**To do**
Across these entries, count the lines holding the string "position"; the number is the whole answer.
[Input records Boundary: Start]
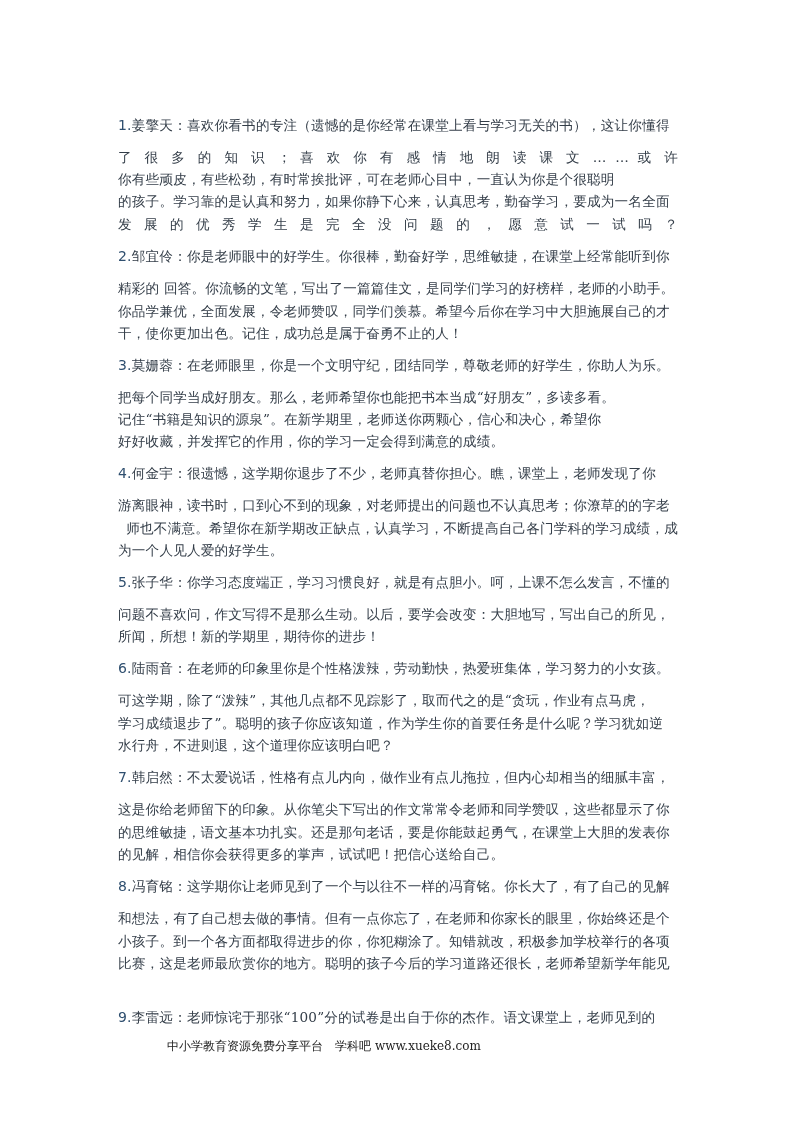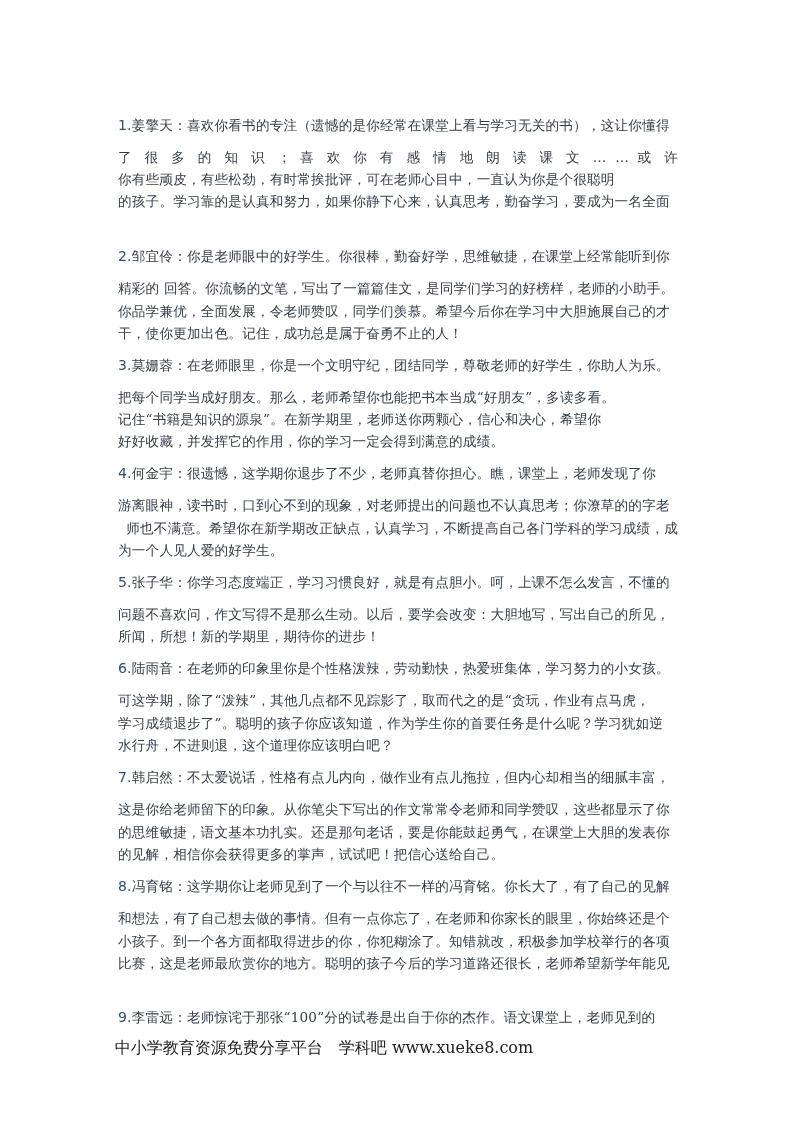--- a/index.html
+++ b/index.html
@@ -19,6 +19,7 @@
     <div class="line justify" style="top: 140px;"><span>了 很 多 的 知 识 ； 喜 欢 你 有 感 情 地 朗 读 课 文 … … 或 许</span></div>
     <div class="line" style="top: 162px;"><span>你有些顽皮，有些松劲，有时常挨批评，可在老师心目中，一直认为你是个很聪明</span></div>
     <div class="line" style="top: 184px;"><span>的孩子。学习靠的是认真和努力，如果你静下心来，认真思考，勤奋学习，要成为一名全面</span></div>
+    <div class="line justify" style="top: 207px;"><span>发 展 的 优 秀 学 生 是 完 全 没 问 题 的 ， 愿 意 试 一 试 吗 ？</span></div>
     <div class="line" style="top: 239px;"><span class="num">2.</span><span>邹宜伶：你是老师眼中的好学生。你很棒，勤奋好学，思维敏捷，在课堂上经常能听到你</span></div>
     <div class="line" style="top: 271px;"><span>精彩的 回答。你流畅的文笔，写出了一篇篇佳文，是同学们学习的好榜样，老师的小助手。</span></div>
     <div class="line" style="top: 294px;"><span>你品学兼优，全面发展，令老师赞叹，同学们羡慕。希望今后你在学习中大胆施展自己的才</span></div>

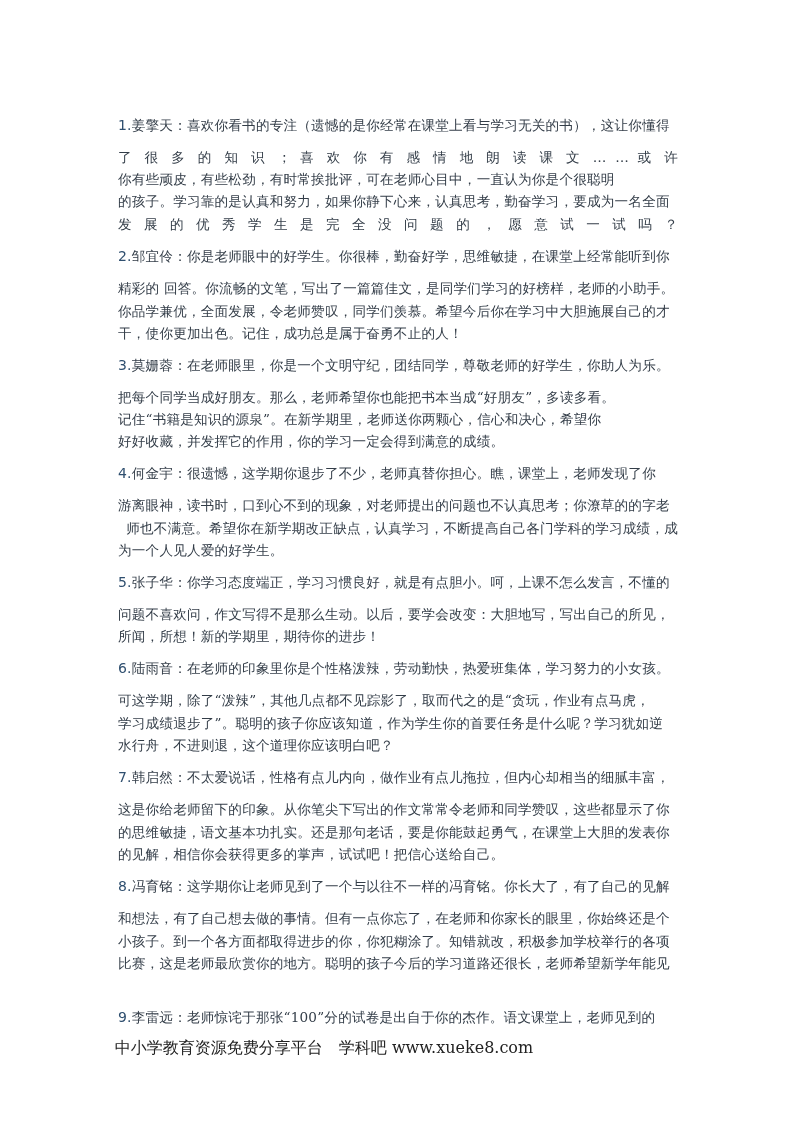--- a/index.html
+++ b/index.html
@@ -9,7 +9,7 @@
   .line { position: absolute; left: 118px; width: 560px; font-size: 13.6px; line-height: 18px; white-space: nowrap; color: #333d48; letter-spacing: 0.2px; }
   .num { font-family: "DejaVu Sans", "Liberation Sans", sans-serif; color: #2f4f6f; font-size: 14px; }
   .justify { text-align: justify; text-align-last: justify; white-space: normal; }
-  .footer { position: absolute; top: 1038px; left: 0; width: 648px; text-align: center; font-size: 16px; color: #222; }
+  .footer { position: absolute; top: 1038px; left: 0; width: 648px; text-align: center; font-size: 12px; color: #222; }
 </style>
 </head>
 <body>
[Input records Boundary: End]
**Solution below**
3